Hanover High students charged as accomplices

Three students involved in the Hanover High cheating scandal were charged last week with being accomplices to theft and are scheduled to stand trial Tuesday in the Lebanon District Court. Two of the students had previously been charged with being accomplices to trespassing, while the third had been charged with criminal trespassing.

Prosecutor Christopher O'Connor told the Valley News that, since he considers a plea bargain unlikely, it was his duty to ensure that the state made as strong a case as possible.

"It's obvious we are going to trial on this matter, and I am obligated to file charges we believe represent the state's strongest evidence," O'Connor said in an interview with Valley News.

The scandal dates back to last June, when a group of students allegedly stole math and chemistry exams from Hanover High School. Although only 10 students have faced criminal charges, between 40 and 60 students may have used answers from the stolen exams.

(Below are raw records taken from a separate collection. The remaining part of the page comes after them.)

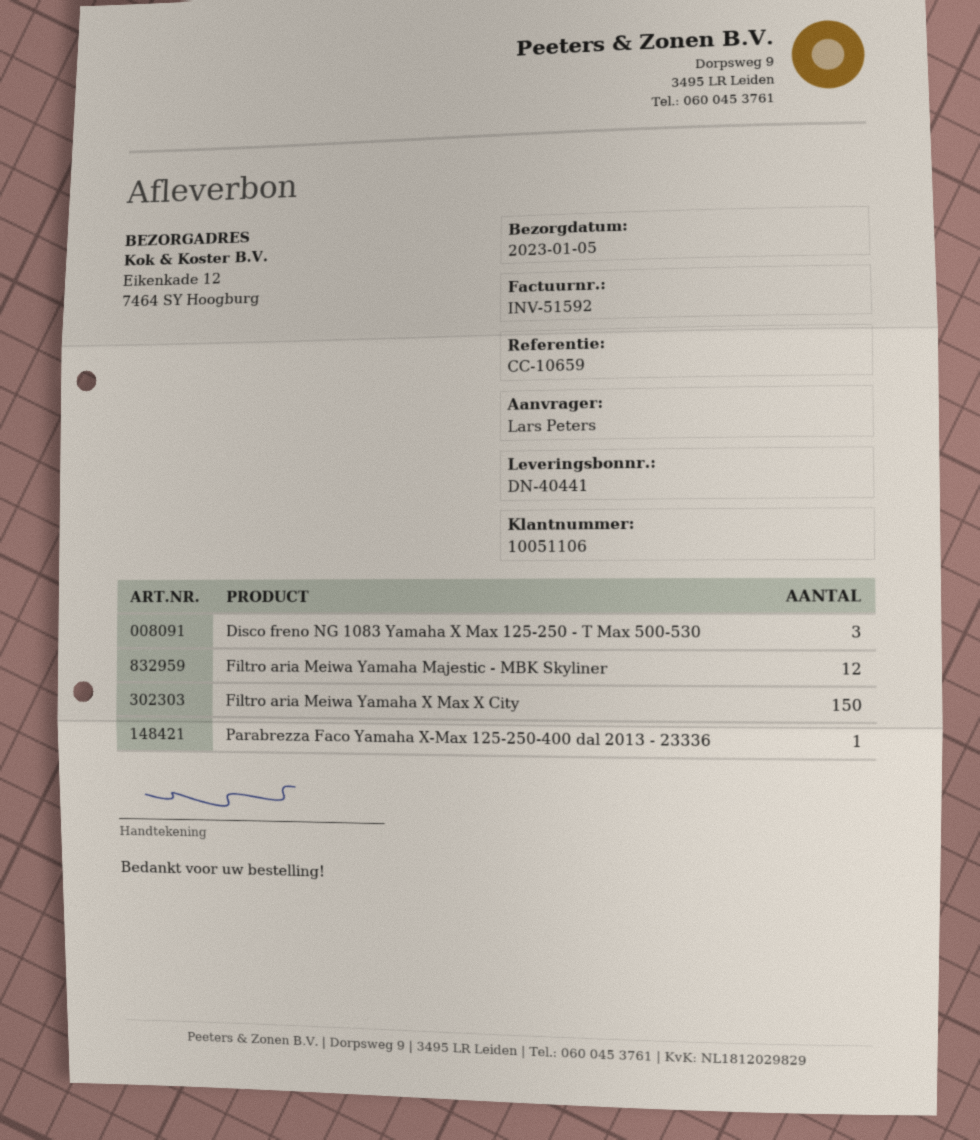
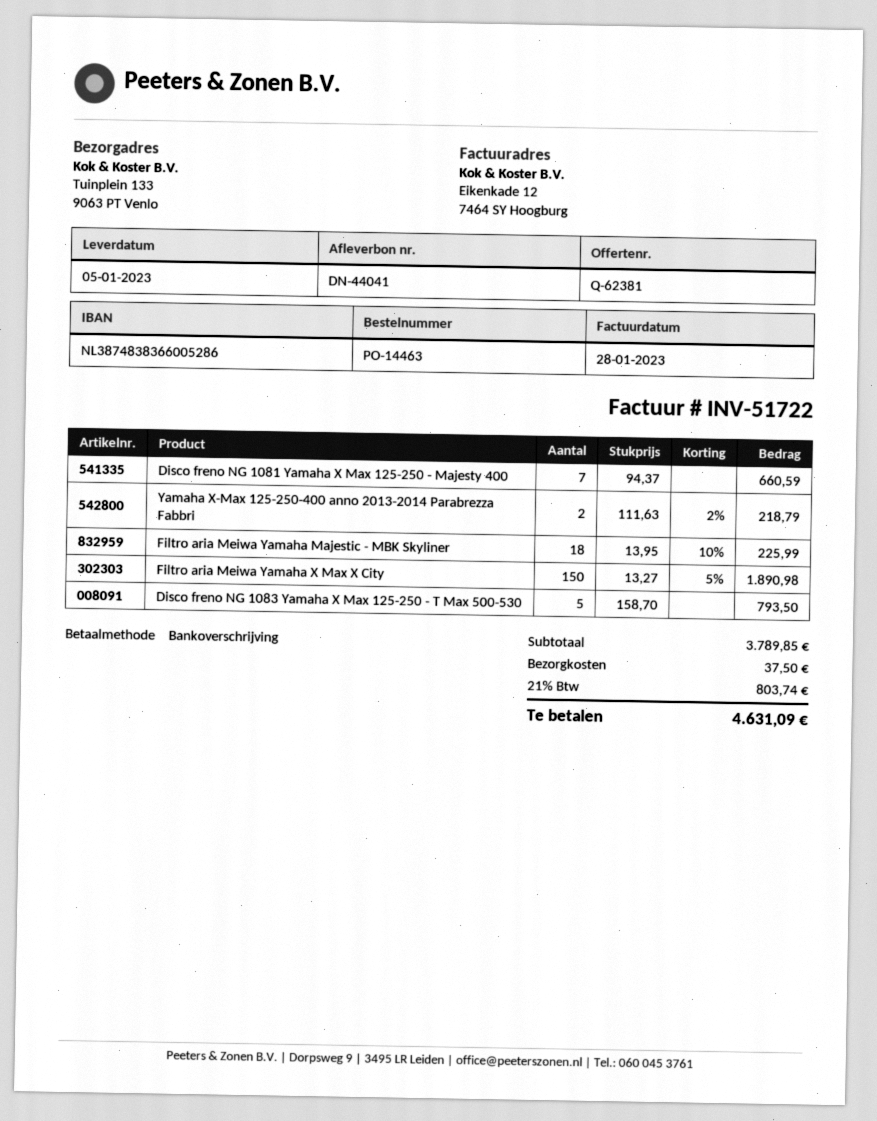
delivery note number: DN-40441 -> DN-44041
invoice number: INV-51592 -> INV-51722
ship to: Eikenkade 12, 7464 SY Hoogburg -> Tuinplein 133, 9063 PT Venlo
Disco freno NG 1083 Yamaha X Max 125-250 - T Max 500-530: 3 -> 5
Filtro aria Meiwa Yamaha Majestic - MBK Skyliner: 12 -> 18
Parabrezza Faco Yamaha X-Max 125-250-400 dal 2013 - 23336: 1 -> none
Disco freno NG 1081 Yamaha X Max 125-250 - Majesty 400: none -> 7
Yamaha X-Max 125-250-400 anno 2013-2014 Parabrezza Fabbri: none -> 2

While the former charge questioned whether the students had committed trespassing, the new charge does not. Parents of the accused had contested whether the students broke into the school.

O'Connor could not be reached for comment at press time.

O'Connor has yet to directly charge any student with the theft of the exams; instead the three students have been charged with being accomplices to theft.

"If everyone keeps pointing at everyone else as committing the offense, the state can prosecute all as accomplice[s]," O'Connor told the Valley News. "I do not have to prove the crime was committed for someone to be charged as an accomplice."

Lawyers for two of the students filed objections to the court this week, saying that O'Connor filed the charges too close to the upcoming court date.

"We don't believe it is a proper exercise of his prosecutorial authority to wait a week before trial and notify defense counsel and the court that he is bringing a new charge," Scott McGee, the lawyer for one of the students, said in an interview with the Valley News. "There are no new facts he didn't know six months ago."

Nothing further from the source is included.